If I have a function $f(n)$ such that $f(n) \geq 0$ for all positive integers $n$ and that $\lim\limits_{n\to \infty} f(n) = 0$, then can I conclude that $f(n) = O\left( \dfrac{1}{n^k}\right)$ for some real $k > 0$?
The converse of what I want to know is clearly true, but how do I prove/disprove my claim?
On
If $\lim_{n \to \infty} f(n) = 0$, then your function is $O(1)$, i.e. bounded above by a constant function. So there's no need to use positive powers on $n$, you can come up with better big-O bounds. However if you really want to use (positive) powers on $n$ for your big-O bounds, then what you say is certainly true, for any positive power, or, for that matter, even if the power is 0.

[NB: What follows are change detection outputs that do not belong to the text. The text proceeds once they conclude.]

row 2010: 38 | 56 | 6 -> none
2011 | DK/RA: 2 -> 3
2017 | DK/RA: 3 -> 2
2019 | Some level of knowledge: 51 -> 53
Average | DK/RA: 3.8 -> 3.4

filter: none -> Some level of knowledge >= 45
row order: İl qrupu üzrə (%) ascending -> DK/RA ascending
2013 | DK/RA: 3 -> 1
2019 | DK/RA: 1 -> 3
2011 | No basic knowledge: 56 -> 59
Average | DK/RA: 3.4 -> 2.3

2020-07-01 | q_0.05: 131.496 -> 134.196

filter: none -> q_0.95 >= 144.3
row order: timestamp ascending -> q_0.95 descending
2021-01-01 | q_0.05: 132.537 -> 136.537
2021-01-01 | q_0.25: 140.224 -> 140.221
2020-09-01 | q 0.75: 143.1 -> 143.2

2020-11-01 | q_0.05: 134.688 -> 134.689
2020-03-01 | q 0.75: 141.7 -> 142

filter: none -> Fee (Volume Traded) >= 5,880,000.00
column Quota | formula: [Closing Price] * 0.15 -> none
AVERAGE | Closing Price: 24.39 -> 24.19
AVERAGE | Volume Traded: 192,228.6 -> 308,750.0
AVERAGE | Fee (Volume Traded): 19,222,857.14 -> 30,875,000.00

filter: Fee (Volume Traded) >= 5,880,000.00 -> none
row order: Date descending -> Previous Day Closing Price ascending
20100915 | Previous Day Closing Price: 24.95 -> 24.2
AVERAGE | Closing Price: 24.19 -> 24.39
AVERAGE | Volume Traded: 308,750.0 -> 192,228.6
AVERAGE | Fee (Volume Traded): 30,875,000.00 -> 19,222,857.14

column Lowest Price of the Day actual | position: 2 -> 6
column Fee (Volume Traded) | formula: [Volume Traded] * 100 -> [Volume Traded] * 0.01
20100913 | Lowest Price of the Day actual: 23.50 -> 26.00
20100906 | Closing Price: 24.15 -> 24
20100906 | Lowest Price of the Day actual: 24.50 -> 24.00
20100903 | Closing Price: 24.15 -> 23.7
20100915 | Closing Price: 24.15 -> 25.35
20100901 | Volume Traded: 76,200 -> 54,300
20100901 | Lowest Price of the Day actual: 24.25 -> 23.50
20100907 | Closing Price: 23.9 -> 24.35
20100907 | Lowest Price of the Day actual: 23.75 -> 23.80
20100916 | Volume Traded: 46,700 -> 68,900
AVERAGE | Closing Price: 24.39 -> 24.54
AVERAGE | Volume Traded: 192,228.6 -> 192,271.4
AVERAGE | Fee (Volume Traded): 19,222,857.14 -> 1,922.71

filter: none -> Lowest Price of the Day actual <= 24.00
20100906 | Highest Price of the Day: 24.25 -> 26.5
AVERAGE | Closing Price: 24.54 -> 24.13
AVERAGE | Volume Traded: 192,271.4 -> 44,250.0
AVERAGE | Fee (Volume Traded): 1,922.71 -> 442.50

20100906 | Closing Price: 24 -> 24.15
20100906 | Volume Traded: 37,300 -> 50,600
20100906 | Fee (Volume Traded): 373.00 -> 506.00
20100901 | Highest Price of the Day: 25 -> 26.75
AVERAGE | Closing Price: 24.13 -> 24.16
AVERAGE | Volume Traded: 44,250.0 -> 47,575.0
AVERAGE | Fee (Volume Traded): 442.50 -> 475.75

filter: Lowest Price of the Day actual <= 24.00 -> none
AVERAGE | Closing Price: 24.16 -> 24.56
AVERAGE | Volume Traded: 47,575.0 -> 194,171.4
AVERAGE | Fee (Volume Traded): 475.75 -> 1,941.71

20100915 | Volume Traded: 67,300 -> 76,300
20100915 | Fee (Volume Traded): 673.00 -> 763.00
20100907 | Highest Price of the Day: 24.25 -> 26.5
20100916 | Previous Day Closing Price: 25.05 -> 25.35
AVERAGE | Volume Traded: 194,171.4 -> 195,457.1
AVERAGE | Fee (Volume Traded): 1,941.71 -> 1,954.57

However if you want to use NEGATIVE powers on $n$, then note that $1/\log n$ is not $O(n^k)$ for any negative $k$. This can be verified with L'Hopital's rule.
Yes, that is true.
Indeed, $f(n) = O(n^k)$ means that there exist constants $n_0$ and $C$, such that $f(n) \leq Cn^k$ for all $n\geq n_0$.
Since $n^k\rightarrow\infty$ as $n\rightarrow\infty$ no matter the value of $k>0$, and since $f(n)\rightarrow 0$, you certainly have that $f(n)\leq n^k$ from some point and onwards.